**ASSIGNMENT:** From the entries that follow, list every line in which the string "relative" appears.

[Collected data]
______________________________

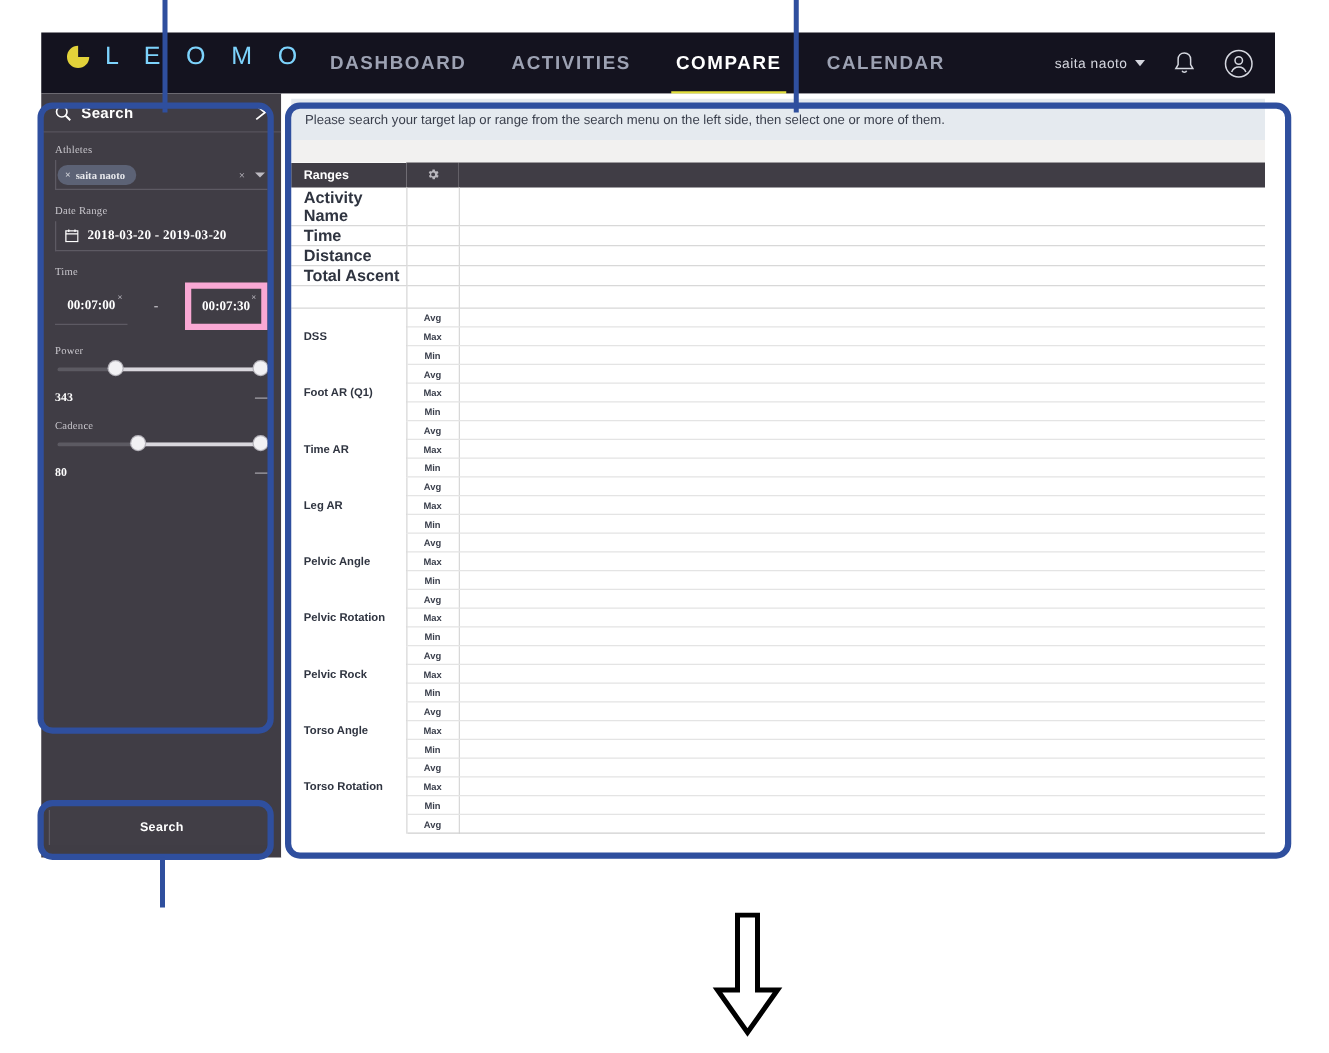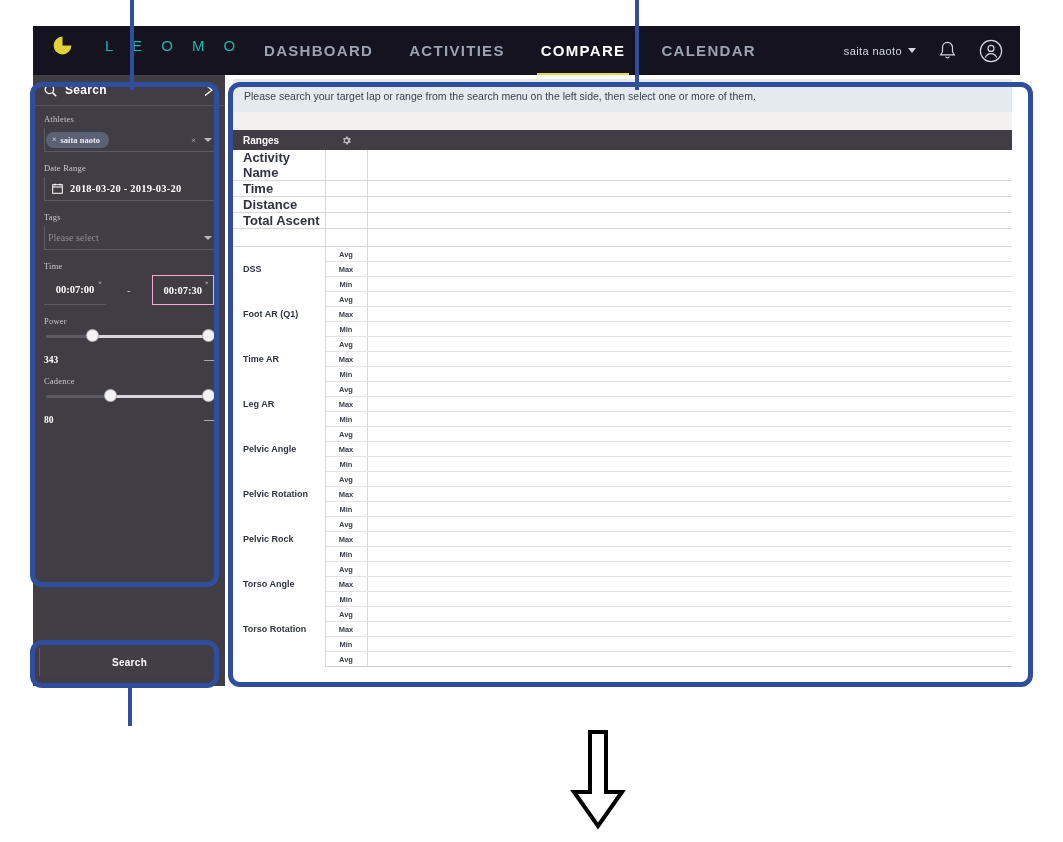--- a/index.html
+++ b/index.html
@@ -22,22 +22,22 @@
     background:#14131f;
   }
   .logo-wrap{
     position:absolute;left:20px;top:10px;display:flex;align-items:center;gap:0px;
   }
   .logo-mark{
     width:19px;height:19px;position:relative;margin-right:12px;
   }
   .logo-mark svg{display:block;}
   .logo-text{
-    color:#14b8a6;font-size:15px;letter-spacing:7.5px;
-    font-weight:400;line-height:19px;margin-left:21px;
+    color:#7dd3fc;font-size:20px;letter-spacing:7.5px;
+    font-weight:400;line-height:19px;
   }
   .navlinks{
     position:absolute;left:213px;top:0;height:49px;display:flex;align-items:center;
   }
   .navlink{
     color:#9da2b3;font-size:15px;letter-spacing:1.3px;font-weight:600;
     padding:0 18px;height:49px;display:flex;align-items:center;position:relative;
     cursor:pointer;white-space:nowrap;
   }
   .navlink.active{color:#ffffff;}
@@ -89,21 +89,21 @@
   .chip .x{font-size:8px;opacity:.85;}
   .fld-actions{position:absolute;right:2px;top:50%;transform:translateY(-50%);
     display:flex;align-items:center;gap:8px;color:#bdbbc2;font-size:9px;}
   .tri-down{width:0;height:0;border-left:4px solid transparent;border-right:4px solid transparent;
     border-top:4px solid #bdbbc2;}
   .date-text{color:#ffffff;font-size:10.5px;font-weight:700;letter-spacing:.2px;}
   .cal-ico{margin:0 7px 0 6px;display:flex;}
   .placeholder{color:#8e8b95;font-size:10px;padding-left:2px;}
   .time-row{display:flex;align-items:center;gap:16px;}
   .time-input{
-    width:60px;height:28px;border:1px solid #f9a8d4;display:flex;align-items:center;
+    width:60px;height:28px;border:5px solid #f9a8d4;display:flex;align-items:center;
     justify-content:center;position:relative;color:#ffffff;font-size:10.5px;font-weight:700;
   }
   .time-input.first{border-top:none;border-left:none;border-right:none;border-bottom:1px solid #5d5a63;width:62px;}
   .time-input .clr{position:absolute;right:4px;top:3px;font-size:7px;color:#b9b7be;}
   .time-dash{color:#d5d3d9;font-size:11px;padding:0 5px;}
   .slider-wrap{padding:9px 2px 0 2px;position:relative;height:12px;}
   .track{position:absolute;left:2px;right:2px;top:5px;height:3px;background:#5c5a62;border-radius:2px;}
   .track-fill{position:absolute;top:5px;height:3px;background:#d9d7dd;border-radius:2px;}
   .knob{position:absolute;top:0;width:11px;height:11px;border-radius:50%;background:#f2f1f4;
     box-shadow:0 0 0 1px #b5b3ba;cursor:pointer;}
@@ -257,29 +257,20 @@
                 <rect x="0.7" y="1.7" width="9.6" height="8.6" fill="none" stroke="#ffffff" stroke-width="1"></rect>
                 <line x1="0.7" y1="4" x2="10.3" y2="4" stroke="#ffffff" stroke-width="1"></line>
                 <line x1="3" y1="0.6" x2="3" y2="2.6" stroke="#ffffff" stroke-width="1"></line>
                 <line x1="8" y1="0.6" x2="8" y2="2.6" stroke="#ffffff" stroke-width="1"></line>
               </svg>
             </span>
             <span class="date-text">2018-03-20 - 2019-03-20</span>
           </div>
         </div>
 
-        <div class="fld">
-          <div class="fld-label">Tags</div>
-          <div class="fld-box left-rule">
-            <span class="placeholder">Please select</span>
-            <span class="fld-actions">
-              <span class="tri-down"></span>
-            </span>
-          </div>
-        </div>
 
         <div class="fld">
           <div class="fld-label">Time</div>
           <div class="time-row">
             <div class="time-input first">
               <span>00:07:00</span>
               <span class="clr">×</span>
             </div>
             <span class="time-dash">-</span>
             <div class="time-input">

______________________________

**EXERCISE RESPONSE:**
     width:19px;height:19px;position:relative;margin-right:12px;
     padding:0 18px;height:49px;display:flex;align-items:center;position:relative;
     justify-content:center;position:relative;color:#ffffff;font-size:10.5px;font-weight:700;
   .slider-wrap{padding:9px 2px 0 2px;position:relative;height:12px;}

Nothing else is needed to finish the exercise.